Al mismo tiempo, el gerente le dijo a Arturo:
—¡Ahora llama a tus padres!
—Ya no tengo padres —respondió Arturo, haciendo que el gerente frunciera las cejas.
Miró la cara de Arturo para ver si estaba mintiendo.
Sin embargo, estaba diciendo la verdad, así que no se detectó nada extraño.
Por supuesto, eso no daría por terminado el caso.
—Entonces llama a cualquiera de tus familiares —dijo el gerente una vez más.
—Eso no es necesario, lo resolveré yo mismo —respondió Arturo, confundiendo a todos, incluidos Anna, William y Harry.
Este último estaba un poco preocupado ahora.
—¿Cómo vas a resolver esto?
—preguntó el gerente.
También estaba un poco confundido.
Justo después de que preguntó, Arturo de repente dio un paso hacia él y respondió:
—¡Simplemente paralizándote!
¡Whoosh!
Su puño se movió rápidamente hacia el gerente.
Ni siquiera tuvo tiempo de reaccionar cuando se estrelló contra su pecho.
—¡Cough!
Su boca se abrió y rezumó sangre antes de que su cuerpo fuera arrojado, cayendo donde Henry había caído antes.
Sin embargo, como cayó más fuerte, su cuerpo no se detuvo después de caer.
Luego golpeó la mesa hasta casi volcarla.
—¿Qué demonios — es un boxeador?
—La gente se preguntaba, imaginando cuán poderoso era su golpe.

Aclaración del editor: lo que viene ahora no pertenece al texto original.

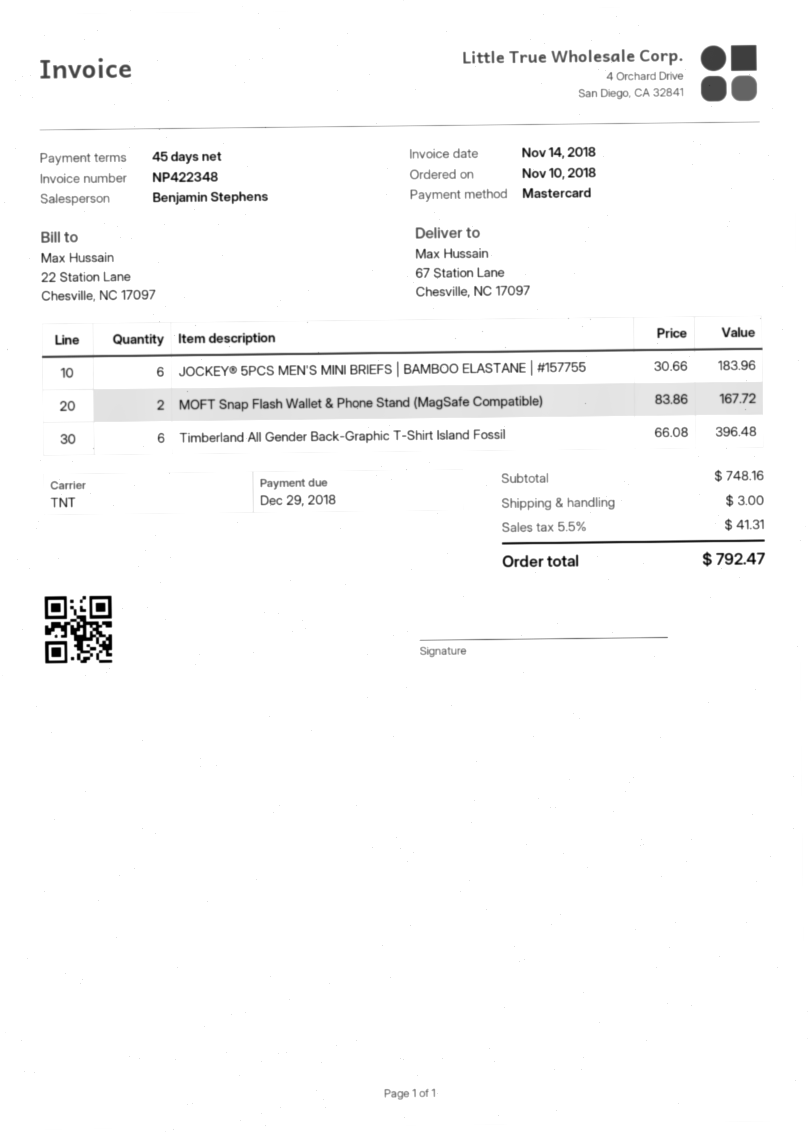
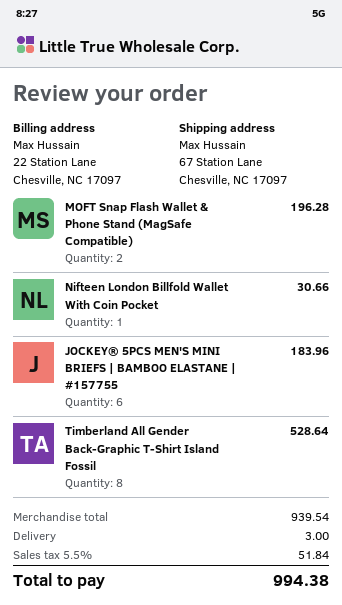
MOFT Snap Flash Wallet & Phone Stand (MagSafe Compatible): 2 for 167.72 -> 2 for 196.28
Timberland All Gender Back-Graphic T-Shirt Island Fossil: 6 for 396.48 -> 8 for 528.64
Nifteen London Billfold Wallet With Coin Pocket: none -> 1 for 30.66
subtotal: 748.16 -> 939.54
tax: 5.5% = 41.31 -> 5.5% = 51.84
total: 792.47 -> 994.38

Anteriormente su reacción fue solo de shock, ahora se dieron cuenta de que era muy fuerte.
La influencia del gerente era mayor aquí porque estaba aquí todos los días, a diferencia de Henry, que solo era conocido como uno de los pequeños jefes.

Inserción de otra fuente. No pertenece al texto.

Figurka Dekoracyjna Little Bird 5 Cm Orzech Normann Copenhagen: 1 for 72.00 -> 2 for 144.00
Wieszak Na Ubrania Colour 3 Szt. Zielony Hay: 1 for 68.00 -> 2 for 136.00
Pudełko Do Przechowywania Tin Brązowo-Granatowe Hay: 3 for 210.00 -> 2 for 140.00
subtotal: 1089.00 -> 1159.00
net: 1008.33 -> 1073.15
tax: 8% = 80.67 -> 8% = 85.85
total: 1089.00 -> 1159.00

Por lo tanto, cuando el gerente fue golpeado, hubo pánico entre los camareros y croupiers.
Lo que los hizo entrar en pánico aún más fue que el cuerpo del gerente de repente empezó a convulsionar.
—Vámonos —dijo Arturo a Carla y Bella.
Dio un paso y los de seguridad solo miraron con caras congeladas.

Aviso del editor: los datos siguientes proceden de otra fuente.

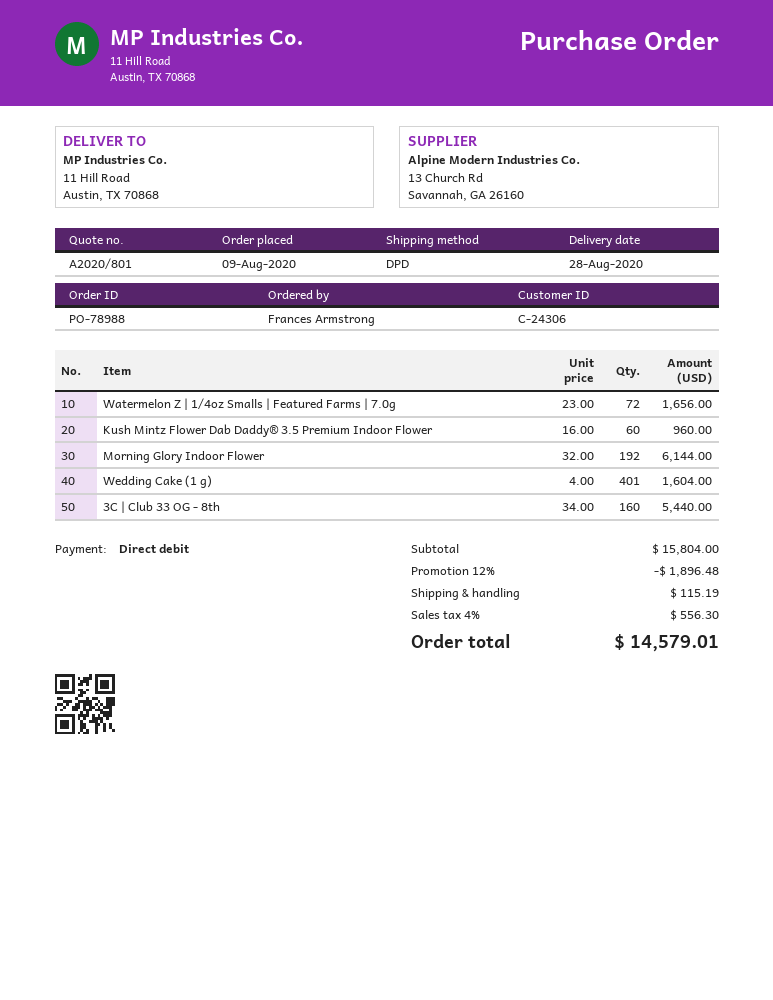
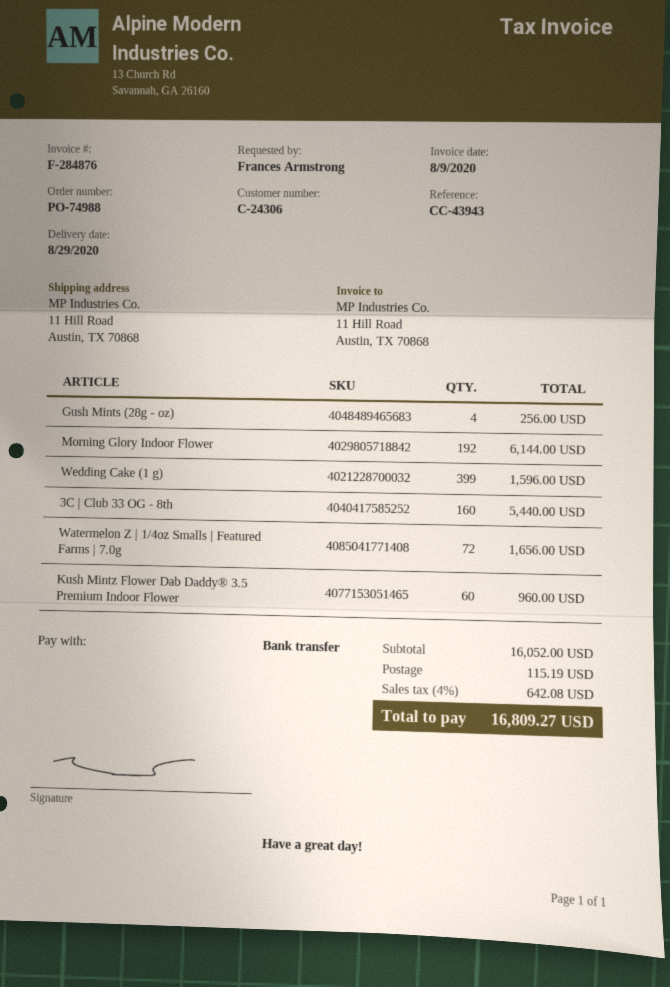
order number: PO-78988 -> PO-74988
delivery date: 2020-08-28 -> 2020-08-29
payment method: direct debit -> bank transfer
Wedding Cake (1 g): 401 for 1604.00 -> 399 for 1596.00
Gush Mints (28g - oz): none -> 4 for 256.00
subtotal: 15804.00 -> 16052.00
discount: 12% = 1896.48 -> none
tax: 4% = 556.30 -> 4% = 642.08
total: 14579.01 -> 16809.27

Era como si no estuvieran seguros de cómo tratarlo, algo causado por el shock excesivo.
Arturo estaba bastante seguro de que podría irse fácilmente.
Esas personas a lo sumo solo se ocuparían de él más tarde, cuando llegara una figura más importante.
Sin embargo, eso no era algo que preocupara a Arturo.
Solo necesitaba mostrarles que tenía pruebas de sus crímenes.